WORK ITEM:
Find the line in the entries below that contains "but not necessary.". Repeat it exactly, and every line after it through the line that contains "- Actions include".

RECORDS FOR THIS TASK:
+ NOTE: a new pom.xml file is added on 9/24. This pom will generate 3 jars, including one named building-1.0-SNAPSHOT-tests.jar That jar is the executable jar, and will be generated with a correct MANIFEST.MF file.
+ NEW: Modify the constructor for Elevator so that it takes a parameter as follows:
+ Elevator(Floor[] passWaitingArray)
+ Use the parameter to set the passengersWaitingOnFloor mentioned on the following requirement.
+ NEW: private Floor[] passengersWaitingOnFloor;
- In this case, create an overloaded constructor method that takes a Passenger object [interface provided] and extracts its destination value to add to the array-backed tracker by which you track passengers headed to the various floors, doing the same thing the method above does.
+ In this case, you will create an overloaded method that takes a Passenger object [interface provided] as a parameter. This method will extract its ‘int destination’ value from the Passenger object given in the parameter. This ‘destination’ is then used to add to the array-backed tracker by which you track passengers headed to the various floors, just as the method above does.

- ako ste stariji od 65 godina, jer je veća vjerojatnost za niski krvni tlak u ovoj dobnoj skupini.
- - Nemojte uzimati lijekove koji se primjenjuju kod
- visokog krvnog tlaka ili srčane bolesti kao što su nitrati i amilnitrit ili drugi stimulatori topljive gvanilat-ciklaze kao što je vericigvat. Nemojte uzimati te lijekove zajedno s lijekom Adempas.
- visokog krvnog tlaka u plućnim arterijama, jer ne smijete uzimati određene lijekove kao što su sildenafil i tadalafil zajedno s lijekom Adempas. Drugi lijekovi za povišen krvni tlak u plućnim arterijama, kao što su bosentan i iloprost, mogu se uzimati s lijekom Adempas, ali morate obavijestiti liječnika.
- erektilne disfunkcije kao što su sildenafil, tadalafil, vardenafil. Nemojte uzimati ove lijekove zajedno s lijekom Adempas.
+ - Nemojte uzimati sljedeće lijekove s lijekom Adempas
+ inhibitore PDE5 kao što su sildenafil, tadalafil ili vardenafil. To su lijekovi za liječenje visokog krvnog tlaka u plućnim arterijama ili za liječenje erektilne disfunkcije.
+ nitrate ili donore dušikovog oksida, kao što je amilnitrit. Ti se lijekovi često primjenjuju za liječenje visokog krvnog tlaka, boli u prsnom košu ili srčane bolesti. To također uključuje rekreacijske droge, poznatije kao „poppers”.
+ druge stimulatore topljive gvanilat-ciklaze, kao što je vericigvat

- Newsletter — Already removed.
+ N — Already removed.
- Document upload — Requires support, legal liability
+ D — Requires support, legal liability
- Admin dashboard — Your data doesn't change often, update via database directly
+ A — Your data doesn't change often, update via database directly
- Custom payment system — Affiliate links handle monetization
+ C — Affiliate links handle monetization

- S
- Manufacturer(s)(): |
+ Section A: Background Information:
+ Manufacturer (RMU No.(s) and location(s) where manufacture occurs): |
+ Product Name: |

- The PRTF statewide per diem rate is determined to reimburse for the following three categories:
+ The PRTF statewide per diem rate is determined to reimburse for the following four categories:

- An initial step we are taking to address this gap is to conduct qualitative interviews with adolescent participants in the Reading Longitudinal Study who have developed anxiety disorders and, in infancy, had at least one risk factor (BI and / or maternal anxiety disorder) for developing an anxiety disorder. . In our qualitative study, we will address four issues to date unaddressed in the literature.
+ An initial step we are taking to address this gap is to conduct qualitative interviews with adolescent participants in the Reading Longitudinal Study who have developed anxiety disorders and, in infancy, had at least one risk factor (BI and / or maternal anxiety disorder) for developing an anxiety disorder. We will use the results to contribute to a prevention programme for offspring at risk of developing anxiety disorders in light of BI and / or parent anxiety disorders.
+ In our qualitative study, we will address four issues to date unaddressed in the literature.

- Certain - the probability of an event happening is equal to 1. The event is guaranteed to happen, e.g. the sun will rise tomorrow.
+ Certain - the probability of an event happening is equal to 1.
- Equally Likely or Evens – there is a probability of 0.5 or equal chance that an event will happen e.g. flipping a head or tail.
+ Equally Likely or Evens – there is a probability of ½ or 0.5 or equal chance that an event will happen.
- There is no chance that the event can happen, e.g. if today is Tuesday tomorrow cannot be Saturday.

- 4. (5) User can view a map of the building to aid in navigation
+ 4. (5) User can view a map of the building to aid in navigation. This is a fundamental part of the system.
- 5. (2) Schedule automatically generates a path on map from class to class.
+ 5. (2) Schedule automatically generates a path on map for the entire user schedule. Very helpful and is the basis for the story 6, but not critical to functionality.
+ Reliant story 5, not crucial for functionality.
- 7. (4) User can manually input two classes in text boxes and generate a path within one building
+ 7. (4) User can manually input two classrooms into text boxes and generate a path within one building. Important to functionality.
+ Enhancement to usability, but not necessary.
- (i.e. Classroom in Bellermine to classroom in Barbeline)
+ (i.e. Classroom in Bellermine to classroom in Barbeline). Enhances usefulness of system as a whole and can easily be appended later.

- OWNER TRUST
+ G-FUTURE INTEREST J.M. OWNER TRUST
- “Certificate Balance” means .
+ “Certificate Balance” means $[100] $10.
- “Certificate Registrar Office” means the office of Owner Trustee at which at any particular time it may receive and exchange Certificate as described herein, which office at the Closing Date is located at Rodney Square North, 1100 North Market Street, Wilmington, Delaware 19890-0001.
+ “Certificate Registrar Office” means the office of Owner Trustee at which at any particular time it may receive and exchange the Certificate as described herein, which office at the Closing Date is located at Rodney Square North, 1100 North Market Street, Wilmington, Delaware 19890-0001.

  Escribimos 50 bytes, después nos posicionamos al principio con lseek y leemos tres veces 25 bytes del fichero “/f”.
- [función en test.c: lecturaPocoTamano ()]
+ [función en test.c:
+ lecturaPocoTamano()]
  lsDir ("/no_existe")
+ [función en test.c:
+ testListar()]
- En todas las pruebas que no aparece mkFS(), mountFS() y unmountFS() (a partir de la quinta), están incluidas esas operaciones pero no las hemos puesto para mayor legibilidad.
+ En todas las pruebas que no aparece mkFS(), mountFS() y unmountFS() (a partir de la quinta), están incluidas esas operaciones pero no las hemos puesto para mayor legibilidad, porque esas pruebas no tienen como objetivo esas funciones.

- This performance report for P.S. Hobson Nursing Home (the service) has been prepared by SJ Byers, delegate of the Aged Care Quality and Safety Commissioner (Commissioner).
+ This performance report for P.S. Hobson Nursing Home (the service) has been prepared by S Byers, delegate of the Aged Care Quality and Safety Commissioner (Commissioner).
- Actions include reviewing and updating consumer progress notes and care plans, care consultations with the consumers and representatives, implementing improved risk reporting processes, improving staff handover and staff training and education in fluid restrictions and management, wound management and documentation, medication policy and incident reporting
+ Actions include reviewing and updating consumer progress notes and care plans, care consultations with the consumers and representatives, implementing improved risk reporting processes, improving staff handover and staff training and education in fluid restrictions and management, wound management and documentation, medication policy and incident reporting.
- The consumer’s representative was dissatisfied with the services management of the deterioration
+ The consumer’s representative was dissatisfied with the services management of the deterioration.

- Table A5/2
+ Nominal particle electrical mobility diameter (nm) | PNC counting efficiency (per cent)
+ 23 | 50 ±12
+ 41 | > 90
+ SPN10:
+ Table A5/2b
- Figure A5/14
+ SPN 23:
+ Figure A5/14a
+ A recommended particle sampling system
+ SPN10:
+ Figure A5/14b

WRITTEN ANSWER:
+ Enhancement to usability, but not necessary.
- (i.e. Classroom in Bellermine to classroom in Barbeline)
+ (i.e. Classroom in Bellermine to classroom in Barbeline). Enhances usefulness of system as a whole and can easily be appended later.

- OWNER TRUST
+ G-FUTURE INTEREST J.M. OWNER TRUST
- “Certificate Balance” means .
+ “Certificate Balance” means $[100] $10.
- “Certificate Registrar Office” means the office of Owner Trustee at which at any particular time it may receive and exchange Certificate as described herein, which office at the Closing Date is located at Rodney Square North, 1100 North Market Street, Wilmington, Delaware 19890-0001.
+ “Certificate Registrar Office” means the office of Owner Trustee at which at any particular time it may receive and exchange the Certificate as described herein, which office at the Closing Date is located at Rodney Square North, 1100 North Market Street, Wilmington, Delaware 19890-0001.

  Escribimos 50 bytes, después nos posicionamos al principio con lseek y leemos tres veces 25 bytes del fichero “/f”.
- [función en test.c: lecturaPocoTamano ()]
+ [función en test.c:
+ lecturaPocoTamano()]
  lsDir ("/no_existe")
+ [función en test.c:
+ testListar()]
- En todas las pruebas que no aparece mkFS(), mountFS() y unmountFS() (a partir de la quinta), están incluidas esas operaciones pero no las hemos puesto para mayor legibilidad.
+ En todas las pruebas que no aparece mkFS(), mountFS() y unmountFS() (a partir de la quinta), están incluidas esas operaciones pero no las hemos puesto para mayor legibilidad, porque esas pruebas no tienen como objetivo esas funciones.

- This performance report for P.S. Hobson Nursing Home (the service) has been prepared by SJ Byers, delegate of the Aged Care Quality and Safety Commissioner (Commissioner).
+ This performance report for P.S. Hobson Nursing Home (the service) has been prepared by S Byers, delegate of the Aged Care Quality and Safety Commissioner (Commissioner).
- Actions include reviewing and updating consumer progress notes and care plans, care consultations with the consumers and representatives, implementing improved risk reporting processes, improving staff handover and staff training and education in fluid restrictions and management, wound management and documentation, medication policy and incident reporting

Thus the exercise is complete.